Thursday, January 21, 2010

WA Supremes: No Matter If You're A Marijuana Patient, Cops Can Search And Arrest

By Steve Elliott in Toke of The Town
marijuana-arrest1.jpg
Graphic: thefreshscent.com
If you're a legal medical marijuana patient in Washington and you thought your doctor's recommendation protected you from search or arrest, you're wrong. According to a new court ruling, you can be arrested and hauled into court every time an officer smells pot at your home -- even if you are complying with the law.

In a sharply divided decision, the Washington Supreme Court Thursday ruled against a patient arrested for possessing marijuana -- despite the fact that the patient had a doctor's recommendation for medicinal pot.

Incredibly, the court found that police had probable cause to search the patient's home, even after he presented what both he and the police believed to be a valid medical marijuana authorization form under Washington's medical marijuana law.
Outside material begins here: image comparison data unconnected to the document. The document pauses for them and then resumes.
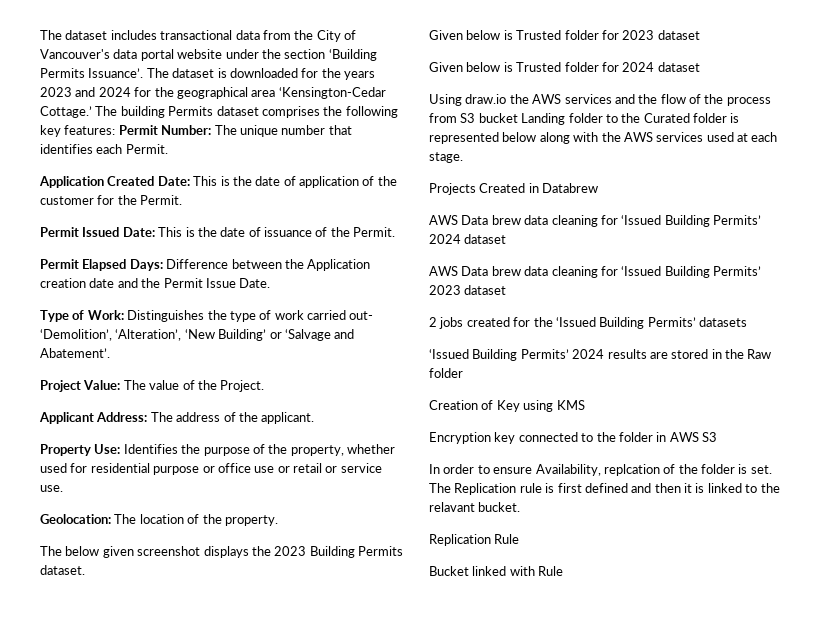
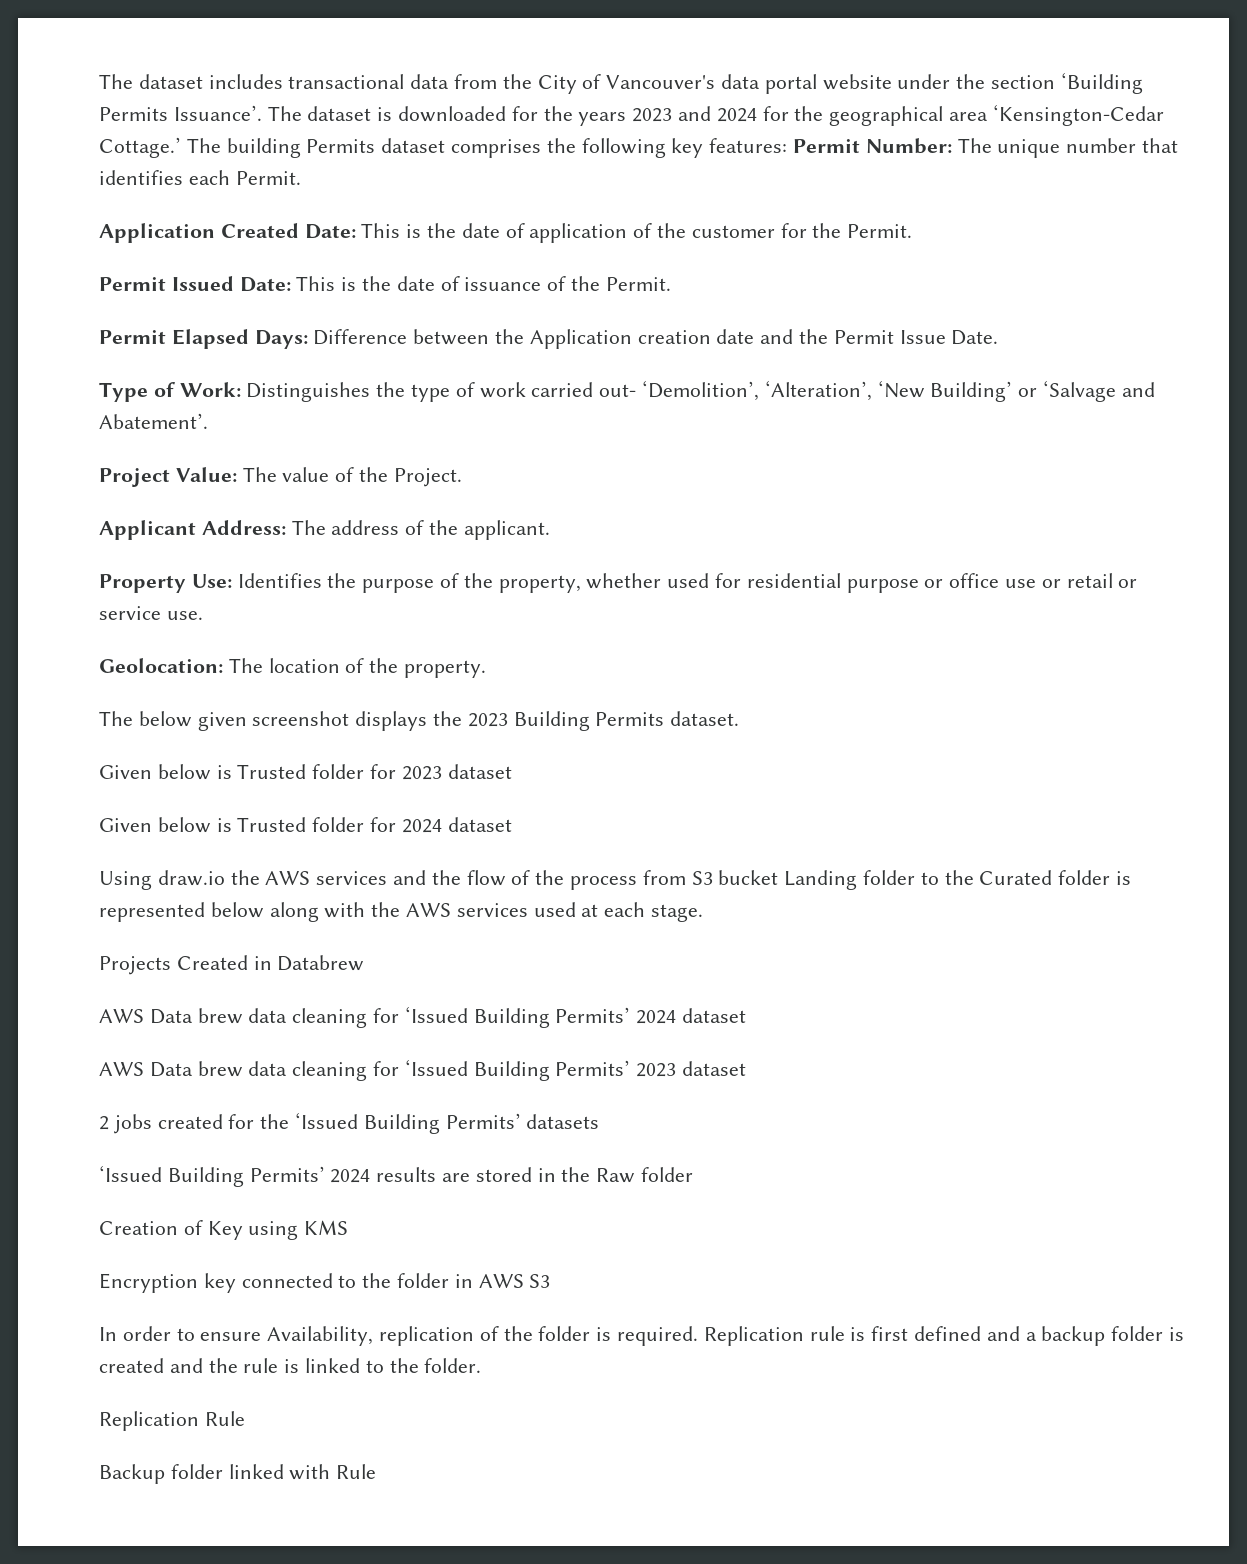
- In order to ensure Availability, replcation of the folder is set. The Replication rule is first defined and then it is linked to the relavant bucket.
+ In order to ensure Availability, replication of the folder is required. Replication rule is first defined and a backup folder is created and the rule is linked to the folder.
- Bucket linked with Rule
+ Backup folder linked with Rule

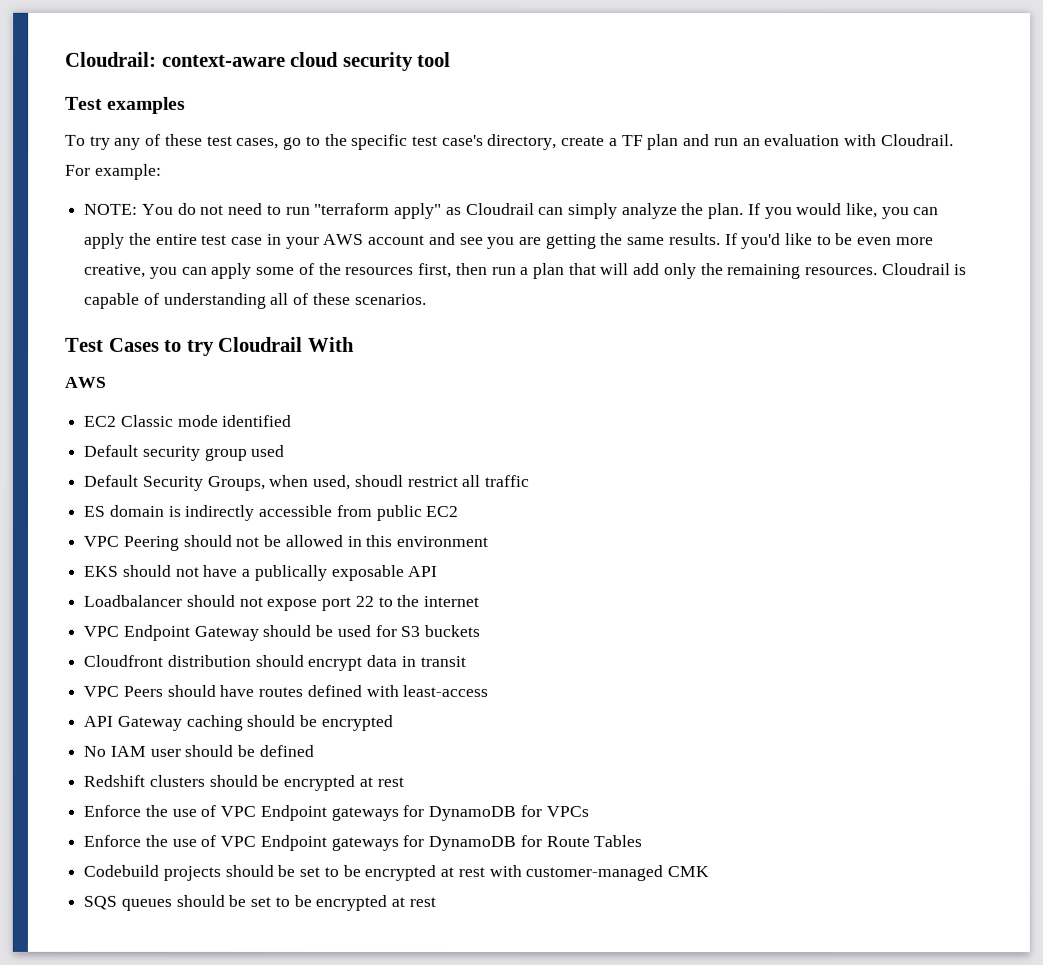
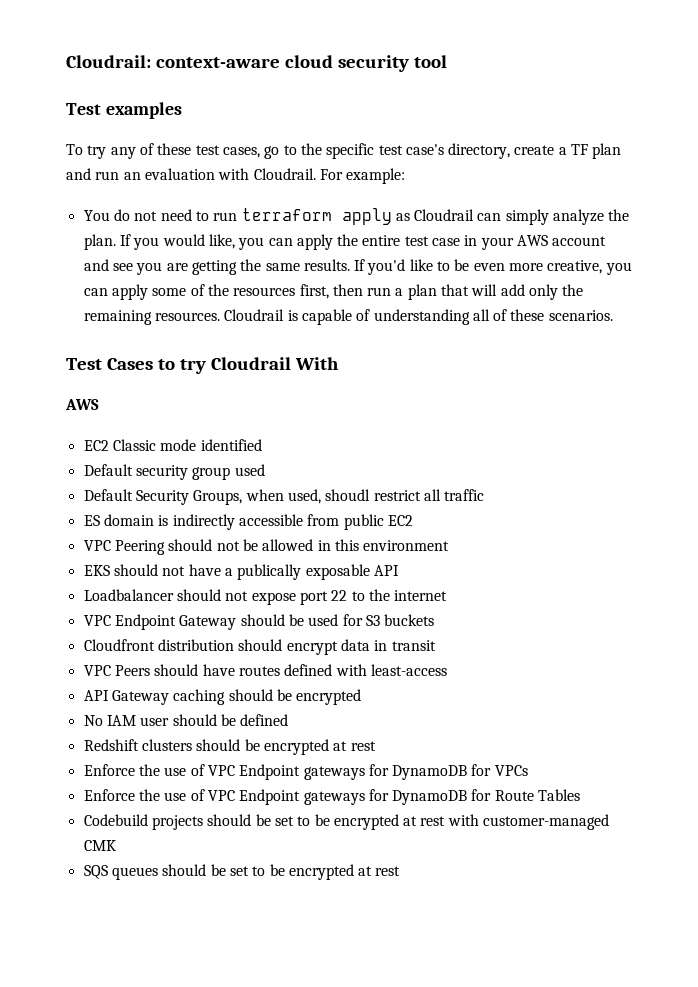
- NOTE: You do not need to run "terraform apply" as Cloudrail can simply analyze the plan.
+ You do not need to run terraform apply as Cloudrail can simply analyze the plan.

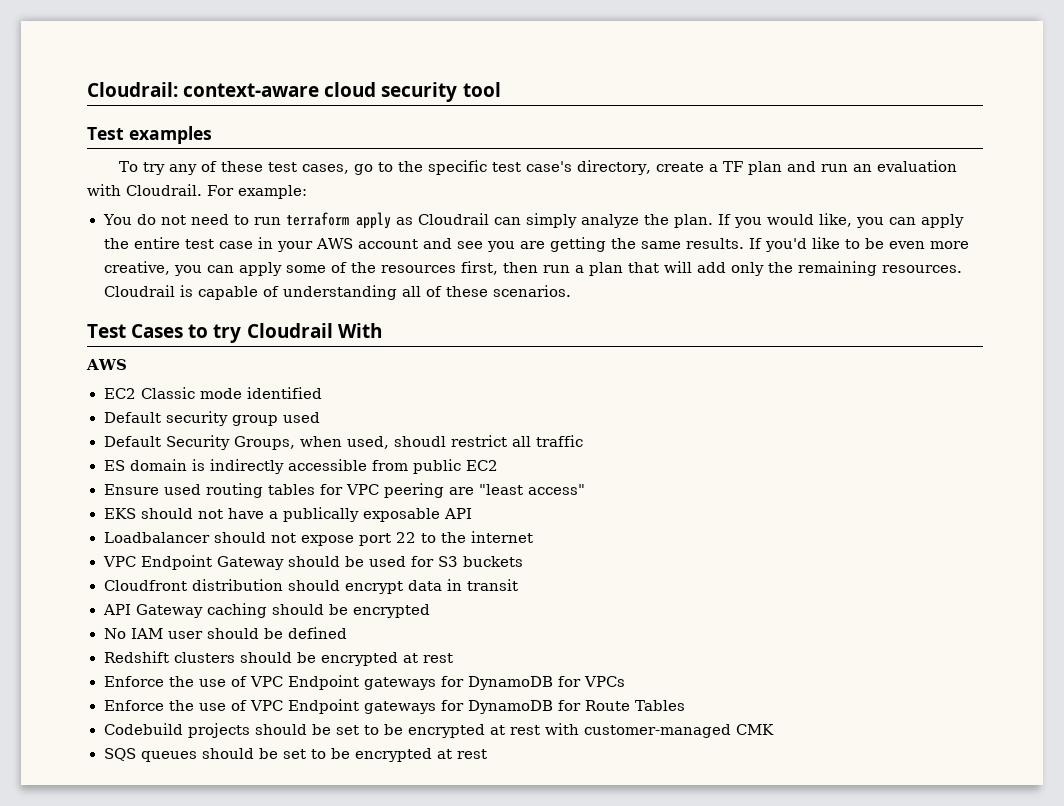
- VPC Peering should not be allowed in this environment
+ Ensure used routing tables for VPC peering are "least access"
- VPC Peers should have routes defined with least-access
"Possession of marijuana, even in small amounts, is still a crime in the state of Washington," Justice James Johnson wrote in the lead opinion. "A police officer would have probable cause to believe Fry committed a crime when the officer smelled marijuana emanating from the Frys' residence."

Justice Richard Sanders dissented on that point, saying such an analysis would neuter the state's compassionate use law, passed by voters in 1998, reports Gene Johnson of The Seattle Times. While the law does create a defense against marijuana charges to be used at trial, he said, it also states that qualifying patients "shall not be penalized in any manner, or denied any right or privilege" for using marijuana under the act.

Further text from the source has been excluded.